Task instructions: Could you filter the records below and keep only the lines with the word "span"?

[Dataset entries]
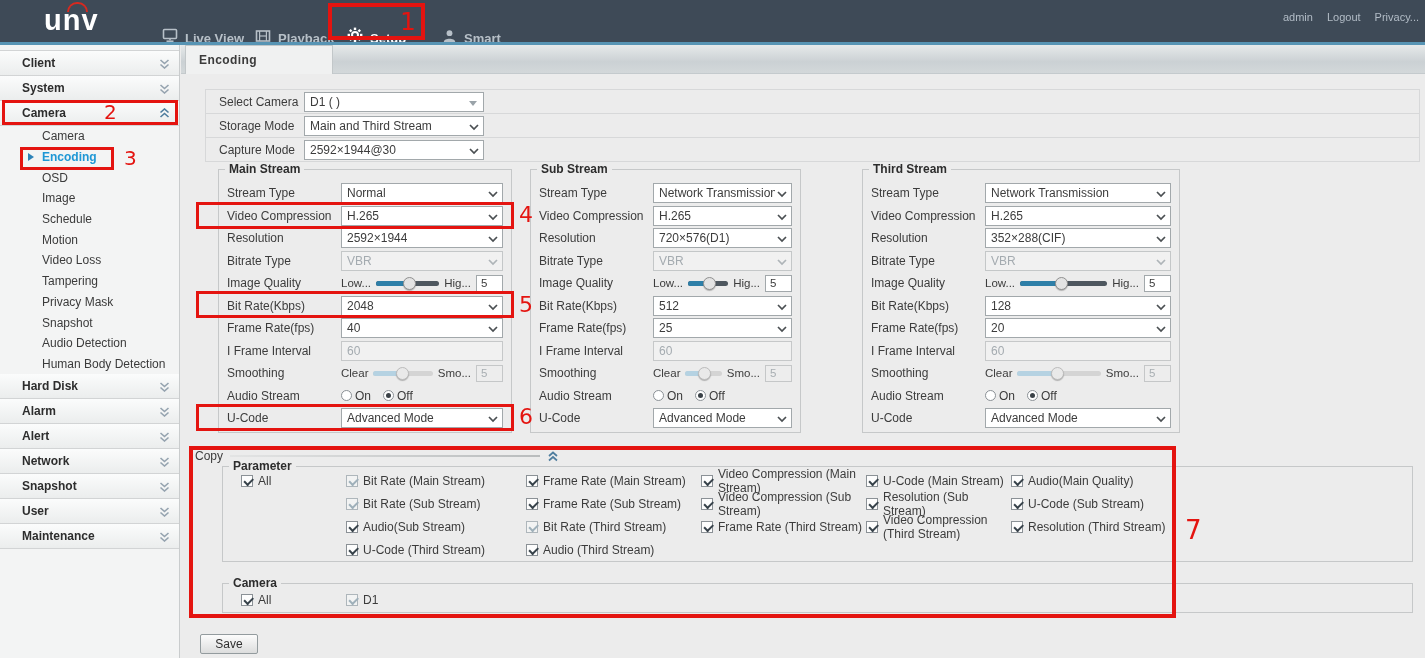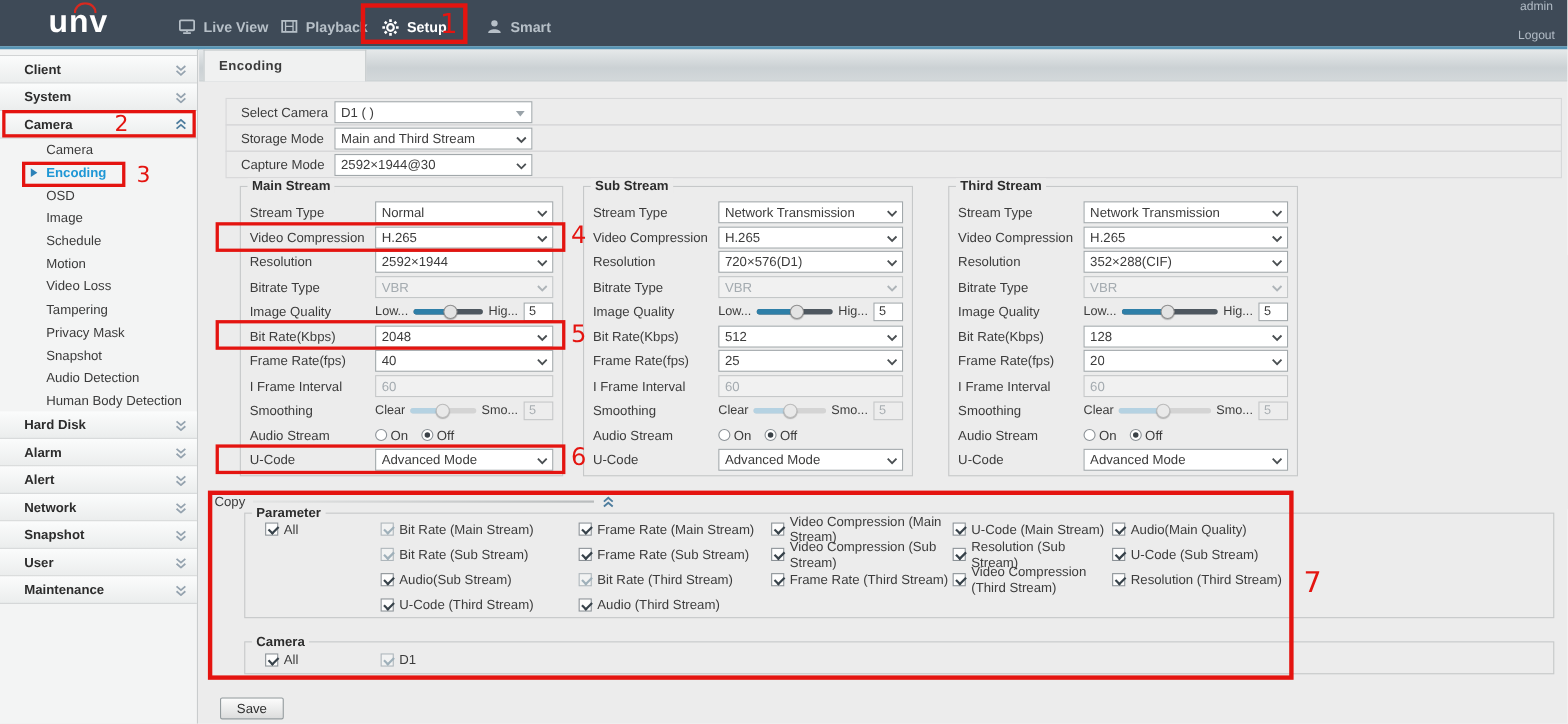--- a/index.html
+++ b/index.html
@@ -16,7 +16,7 @@
             color:#b7c0c8;font-size:13px;font-weight:bold;cursor:pointer;}
   .nav-item.active{color:#fff;}
   .nav-links{position:absolute;right:6px;top:0;height:34px;display:flex;gap:14px;align-items:center;
-             color:#b2bcc6;font-size:11px;flex-direction:column;}
+             color:#b2bcc6;font-size:11px;}
   .nav-links span{cursor:pointer;}
 
   

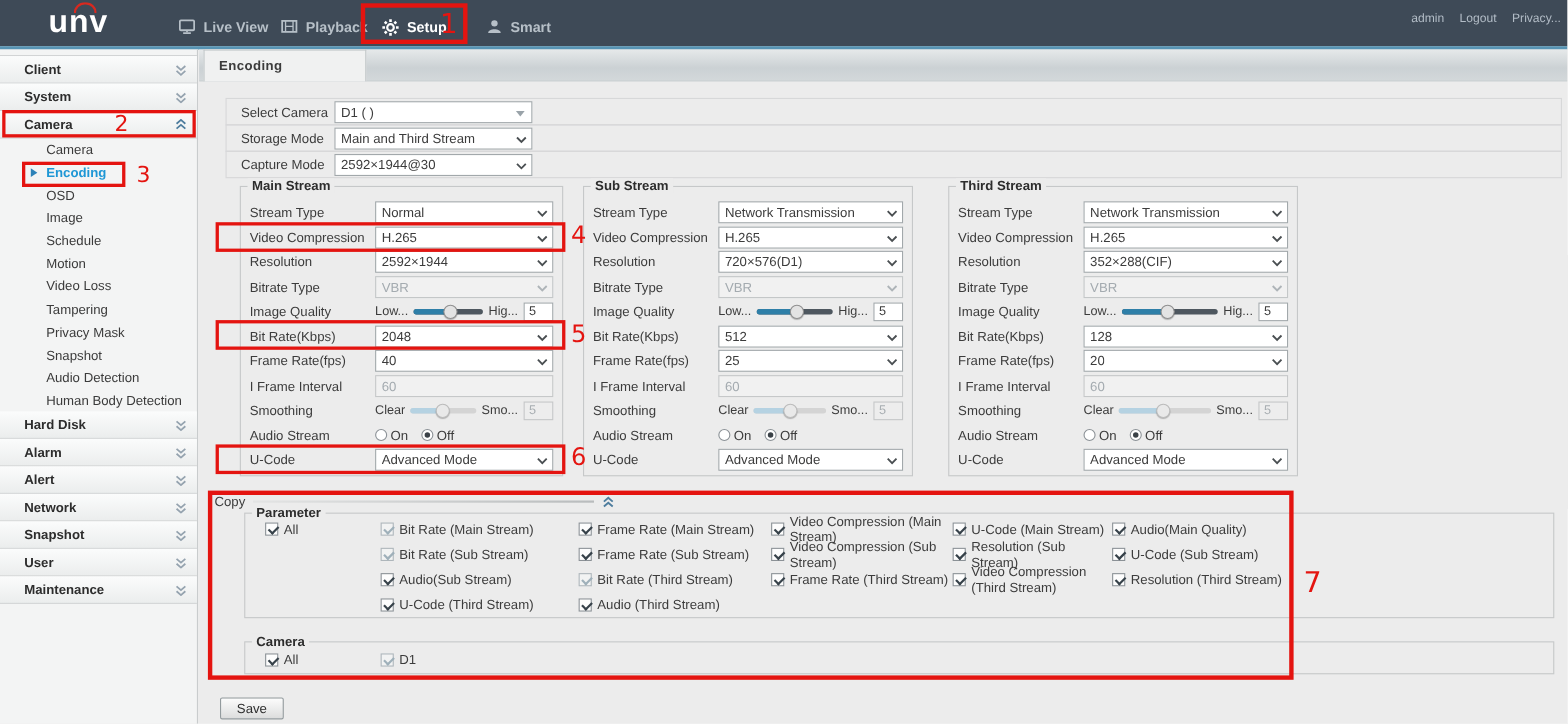--- a/index.html
+++ b/index.html
@@ -12,7 +12,7 @@
   .logo{position:absolute;left:44px;top:4px;color:#fff;font-size:29px;font-weight:bold;letter-spacing:1px;}
   .logo-arc{position:absolute;left:23px;top:-2px;width:17px;height:8px;border:2.5px solid #d8291f;
             border-bottom:none;border-radius:10px 10px 0 0;}
-  .nav-item{position:absolute;top:17px;height:42px;display:flex;align-items:flex-start;gap:7px;
+  .nav-item{position:absolute;top:4px;height:42px;display:flex;align-items:flex-end;gap:7px;
             color:#b7c0c8;font-size:13px;font-weight:bold;cursor:pointer;}
   .nav-item.active{color:#fff;}
   .nav-links{position:absolute;right:6px;top:0;height:34px;display:flex;gap:14px;align-items:center;

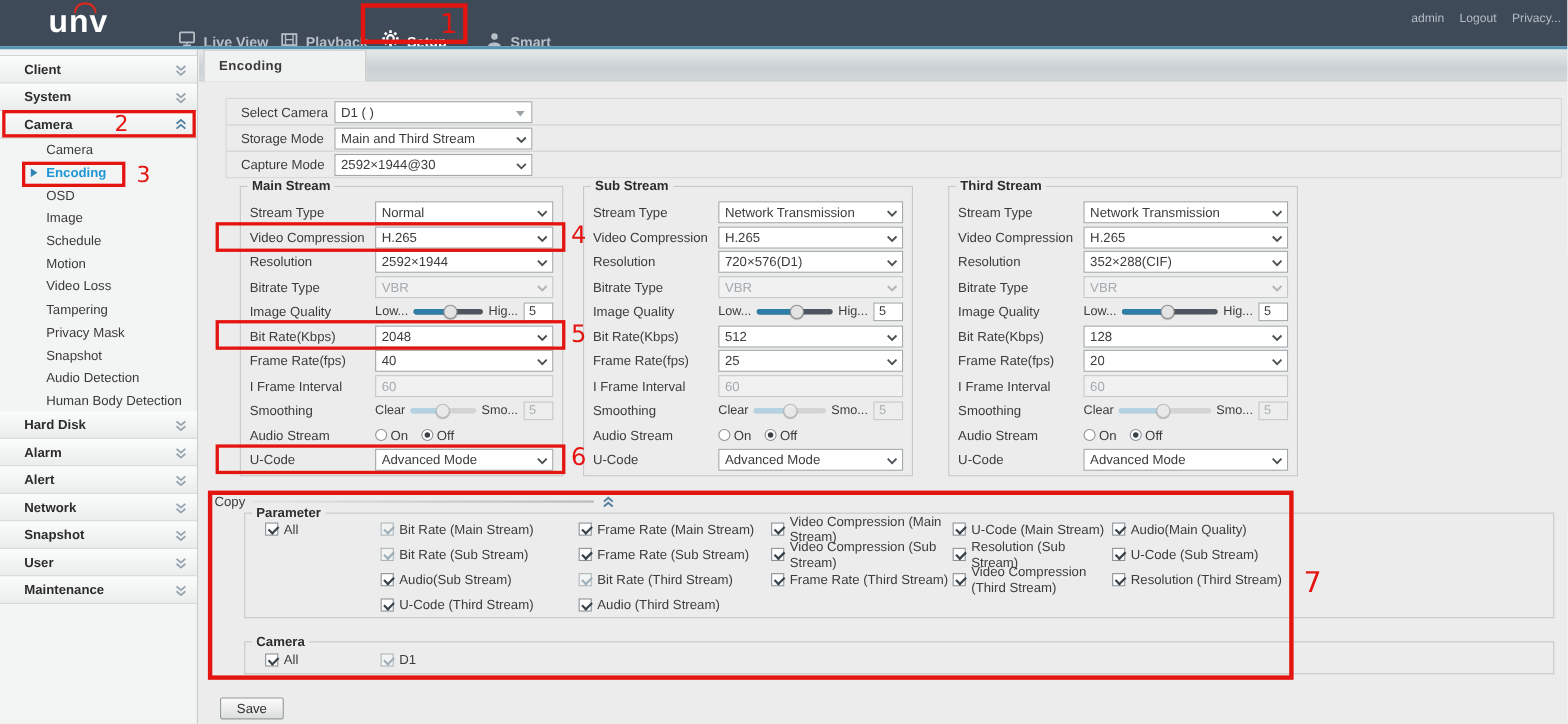--- a/index.html
+++ b/index.html
@@ -621,7 +621,7 @@
         </div>
       </div>
     </div>
-    <div class="fs stream-fs" style="left: 530px; width: 300px;">
+    <div class="fs stream-fs" style="left: 530px; width: 271px;">
       <span class="fs-legend">Sub Stream</span>
       <div class="fs-rows">
         <div class="fs-row">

Output of the exercise:
   .nav-links span{cursor:pointer;}
       <span class="fs-legend">Sub Stream</span>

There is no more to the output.